I cannot understand how a drug company, now owned by Bayer, could know what was going on and continue to supply the drug in an underhand way to GPs. As a father—as a human being—I simply do not understand it. What on earth was going on? The MHRA, which gave evidence to us, was in complete denial. We did not ask for a cause. I was lucky enough to be a Minister in seven Departments. If I had said, “This is the review that you are going to do, and these are your terms of reference,” and those terms of reference were changed by the review group without my permission, I would have smelled a rat. I would have thought something was going wrong.
We can go through all the science, which cannot be denied. I do not blame any Minister—I can feel the special advisers’ eyes on my back—but something went dramatically wrong, and it has been covered up by several Governments. That must stop now. If compensation has to be paid, fine. Most of the families simply want an apology. Why is there no apology? Because there would then be the threat of legal action. Mistakes happen. When we make mistakes, we should admit it, no matter what Government are in power. We should sort it. We did that over Hillsborough when I was a Minister in the Home Office. It was a really difficult decision to make, but we made it, and the right conclusion was reached. That should be the case in this instance.

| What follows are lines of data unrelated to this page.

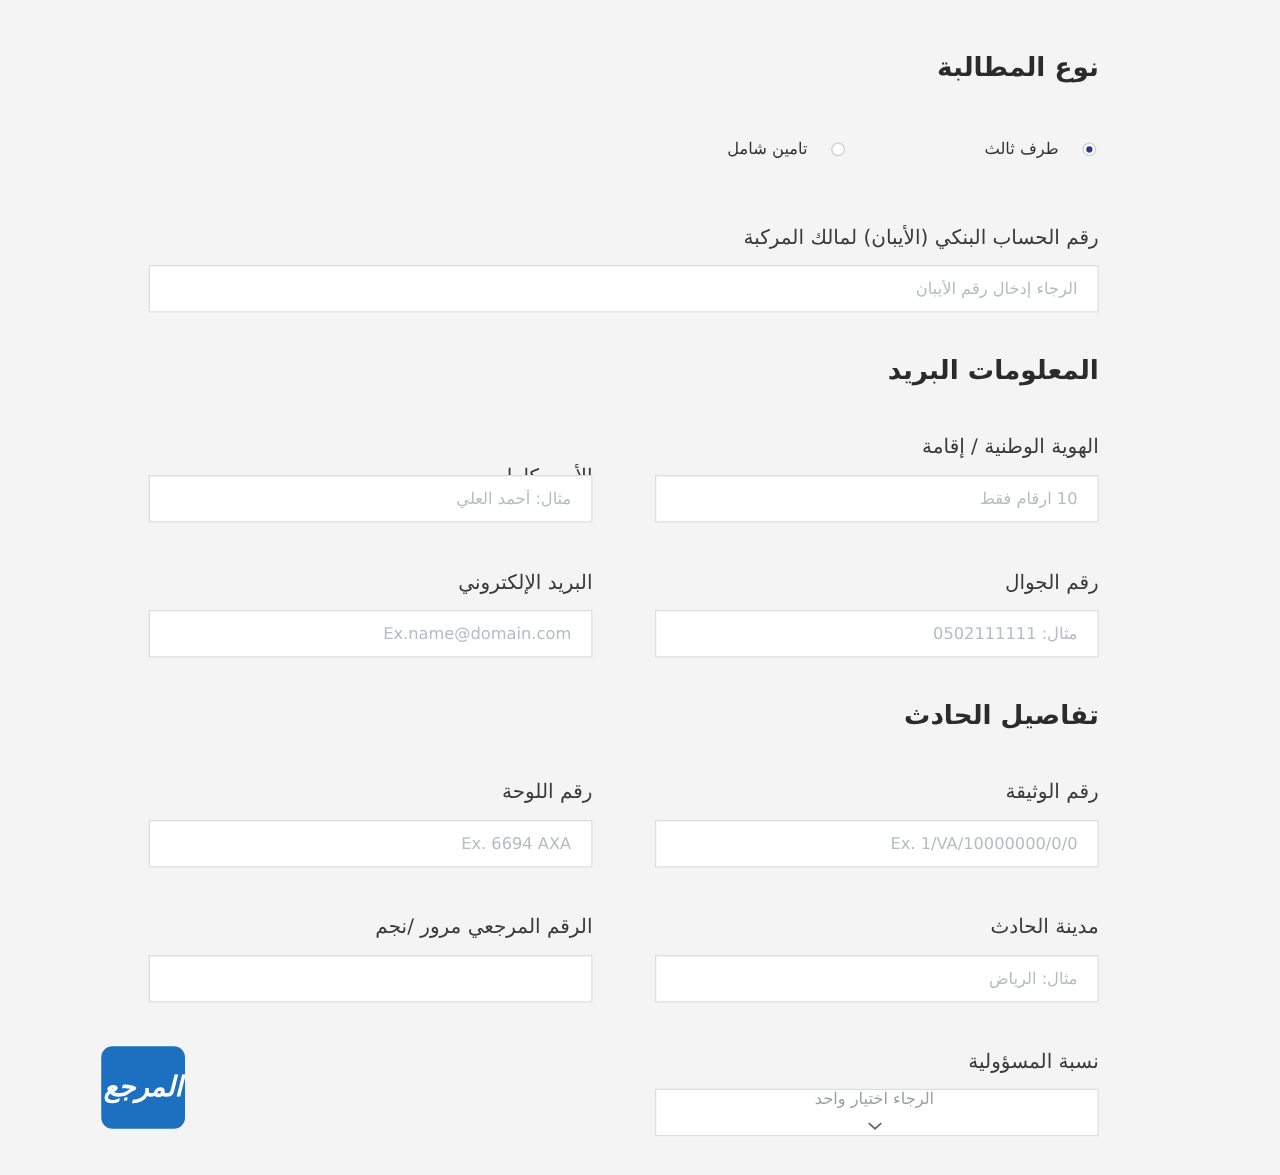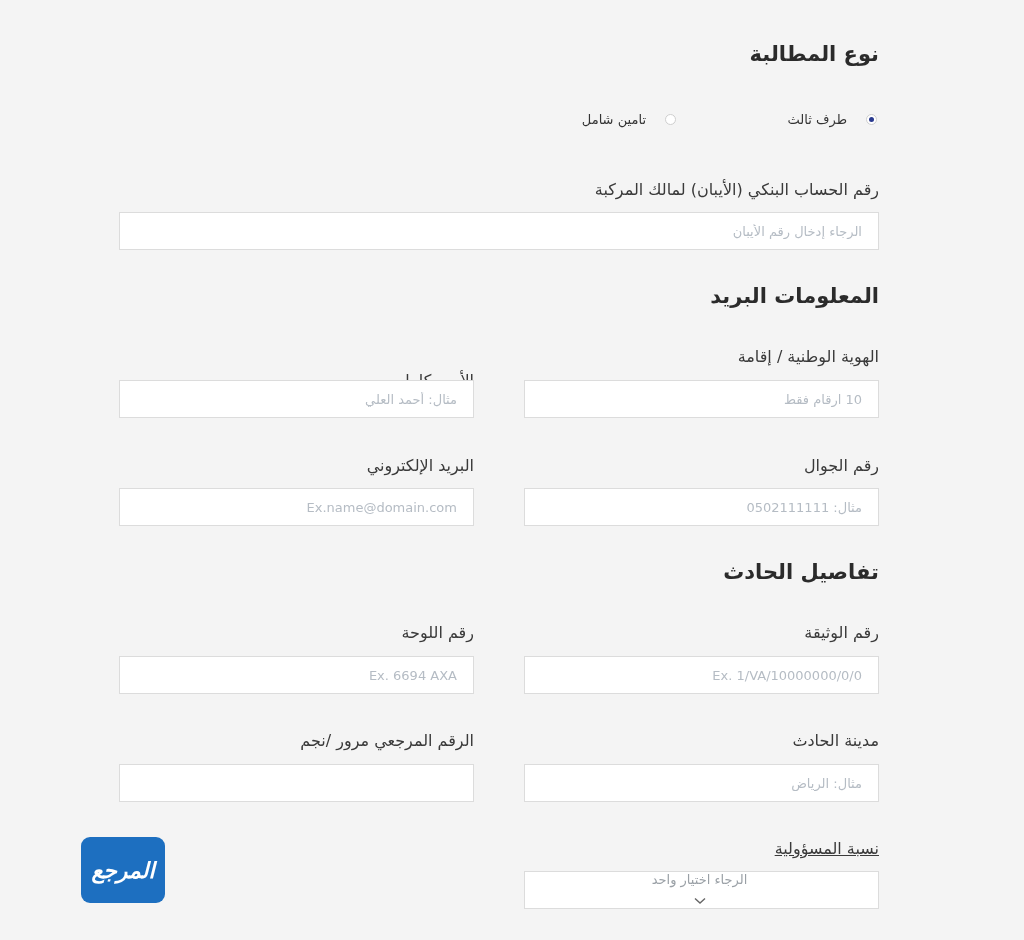--- a/index.html
+++ b/index.html
@@ -115,21 +115,21 @@
       width: 14px;
       height: 14px;
       display: flex;
       align-items: center;
       justify-content: center;
     }
     .logo {
       position: absolute;
       left: 81px;
       top: 837px;
-      width: 84px;
+      width: 67px;
       height: 66px;
       background: #1d6fc0;
       border-radius: 9px;
       display: flex;
       align-items: center;
       justify-content: center;
       color: #fff;
       font-size: 30px;
       font-weight: bold;
       font-style: italic;
@@ -179,21 +179,21 @@
 
   <div class="field-label" style="top:623px; right:405px;">رقم اللوحة</div>
   <input class="input col-left" style="top: 656px;" type="text" placeholder="Ex. 6694 AXA">
 
   <div class="field-label" style="top:731px; right:0;">مدينة الحادث</div>
   <input class="input col-right" style="top: 764px;" type="text" placeholder="مثال: الرياض">
 
   <div class="field-label" style="top:731px; right:405px;">الرقم المرجعي مرور /نجم</div>
   <input class="input col-left" style="top: 764px;" type="text" placeholder="">
 
-  <div class="field-label" style="top:839px; right:0;text-decoration:underline;">نسبة المسؤولية</div>
+  <div class="field-label" style="top:839px; right:0;">نسبة المسؤولية</div>
   <div class="select col-right" style="top:871px;">
     <span class="select-text">الرجاء اختيار واحد</span>
     <span class="chevron">
       <svg width="12" height="8" viewBox="0 0 12 8">
           <path d="M1 1.5 L6 6 L11 1.5" fill="none" stroke="#666" stroke-width="1.4"></path>
         </svg>
     </span>
   </div>
 </div>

The key is for evidence sessions to happen under oath. That is what we called for in the House, and what should happen now.
I wholeheartedly agree; they have to be under oath. Justice would also be served if the Secretary of State were to appear before the Health and Social Care Committee to answer detailed questions about the way the inquiry was conducted, and to explain and defend its findings.
I think this is a really fundamental point. I apologise if it seems like I am going to give the Minister a hard time, but I am. They were not asked to look for a causal link; they were asked to look for an association, and we have now seen evidence that they knew it was there. I know what happens when the notes are written for the Minister. They were not asked to look for a causal link, but for an association. They decided among themselves to change what they were supposed to look at, which is why they came out with the results that they did. That is a really fundamental point.
I hear what my right hon. Friend says. There has to be some element of cause, otherwise there is no scientific basis for a judgment. I will have to agree to disagree with him on that point.